Prompt: Father (can be used as theme/wording)
Words: 490
Inspired by the song, "When the Circus Came to Town," by Voltaire.
Because I get wishy-washy when I think of Cole's personal relationships with his children. Also, it was interesting to write a sexual take on Marie. She's the obvious Betty to Elsa's Veronica, but the fact of the matter is that she wasn't just the mother of Cole's children; she was also his bedfellow. For contrast, I focused upon Elsa's "Betty" qualities, such as the fact that she provides emotional support to Cole.
Wanda and Gwen's names are neither established in canon, nor are their birth dates, which gave me more material to work with. Gwen was a furlough baby in this.
He misses them sometimes.
Other times, he wonders if he really had them at all.
Marie, he had felt her when they were young. As the outside world plunged into war in 1939, Marie fell asleep on Cole's shoulder, an open copy of Orestes in his lap.
1940 found them lying together, their bodies slick and dirtying the sheets, but the two of them too tired to care. She remembered how lazily the fan chopped the musky air. He remembered how she traced her fingers over his hair, sticky and standing up everywhere.
In 1941, she walked the beach with him, leaning on his arm somewhat from the weight of the unborn child. Wanda came that spring. For a few months, they enjoyed the fragile peace. He'd rocked Wanda back to sleep after nightmares and a fit of colic that had been the source of the most fear he had felt in his life (until Okinawa).
I have to go. They're just like us. I have to go. They'll take Marie away. I have to go. Wanda needs her father. I have to go.
Gwen was the daughter of the new Cole, the faulty lieutenant who shot Japs in the back. Cole subconsciously felt a little more drawn toward Wanda, the sister that been a piece of who he once was.

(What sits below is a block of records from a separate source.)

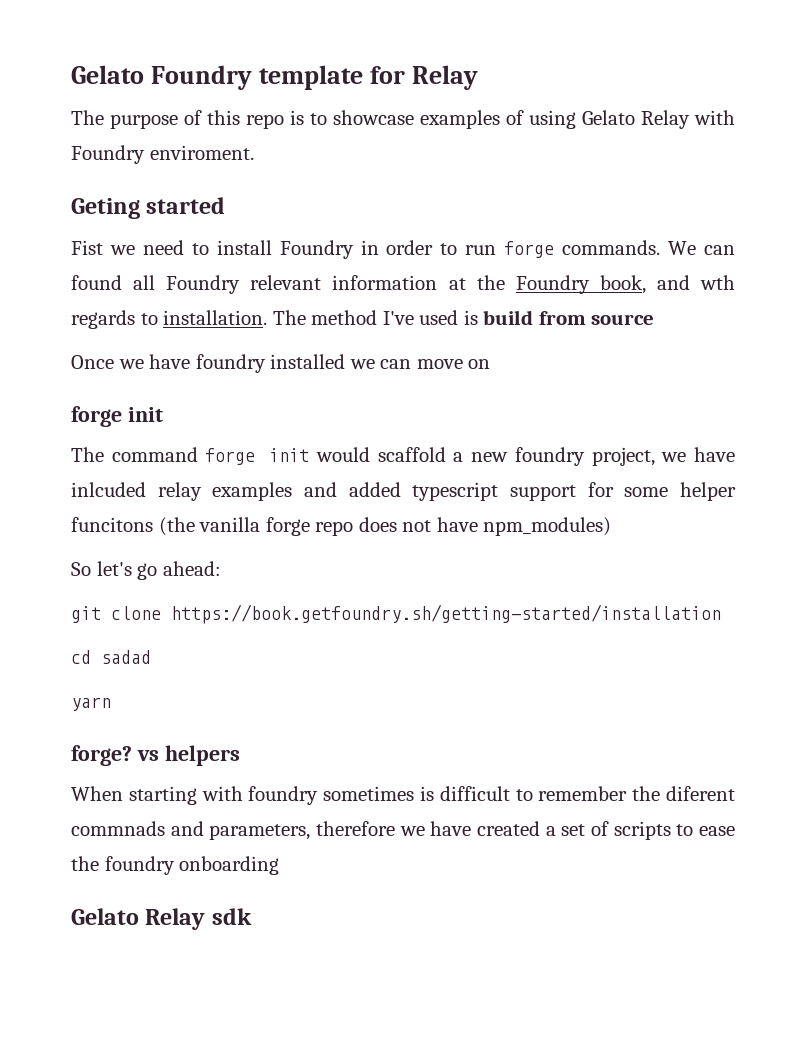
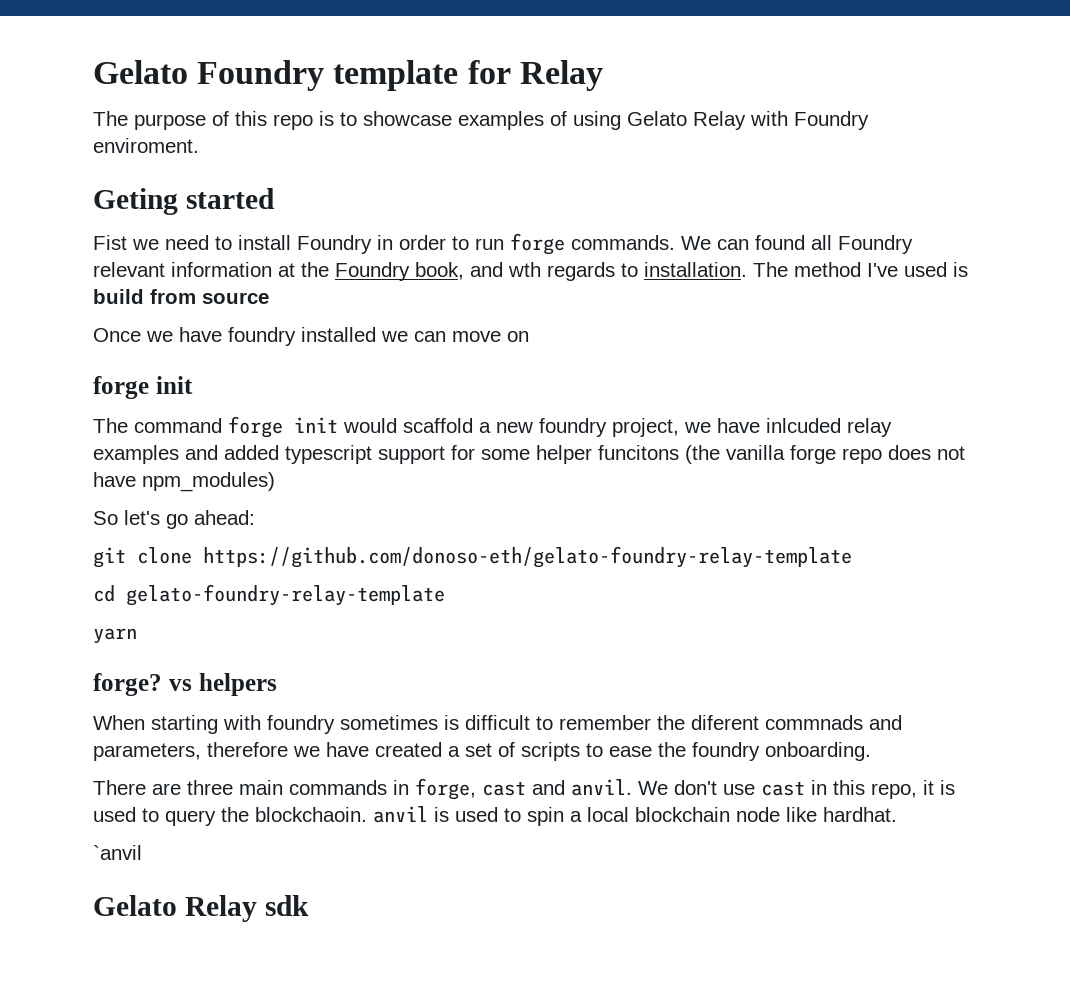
- git clone https://book.getfoundry.sh/getting-started/installation
+ git clone https://github.com/donoso-eth/gelato-foundry-relay-template
- cd sadad
+ cd gelato-foundry-relay-template
- When starting with foundry sometimes is difficult to remember the diferent commnads and parameters, therefore we have created a set of scripts to ease the foundry onboarding
+ When starting with foundry sometimes is difficult to remember the diferent commnads and parameters, therefore we have created a set of scripts to ease the foundry onboarding.
+ There are three main commands in forge, cast and anvil. We don't use cast in this repo, it is used to query the blockchaoin. anvil is used to spin a local blockchain node like hardhat.
+ `anvil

Decorated with a Silver Star that he placed away and forbid his daughters to touch, he wore the skin of a civil servant. He'd make something of himself. He'd be a better man.
"My daddy's a hero!"
Your daddy, little girl, placed innocent men behind bars.
Confiding in Elsa had allowed him at least some semblance of sanity to even feel worthy of Marie and his daughters. Cole shuddered to think of the possibility of what he might have degraded into, had he not met her. Stuart Ackerman stared at him from across the interrogation table.
On the front lawn, he'd begged to see Wanda and Gwen, but in his heart, he had hoped against hope that they were asleep. Please, don't prop your elbows on the windowsill. Don't press your face to the glass.
Elsa lets him have his peace. With a pat on the arm, she tells him to wake her if he needs anything.
Sipping his scotch, he stares at the shadows on the wall, his heart breaking as he thinks of Wanda being bullied over her father's mistake, and Gwen crying because she doesn't understand why Daddy is gone.
Elsa softly shakes him awake. The scotch is a dark puddle on the floor. Marie would've killed him for it. Elsa merely kneels down, and helps him to stand, leading him through a ballroom of ghosts and might-have-beens.
Who will Wanda marry? What will she name her children? Protectively he held her, that swaddled baby in his arms.
Elsa curls up beside him, his shoulder raised and the sheet slipping off, the fan whirling lazily overhead.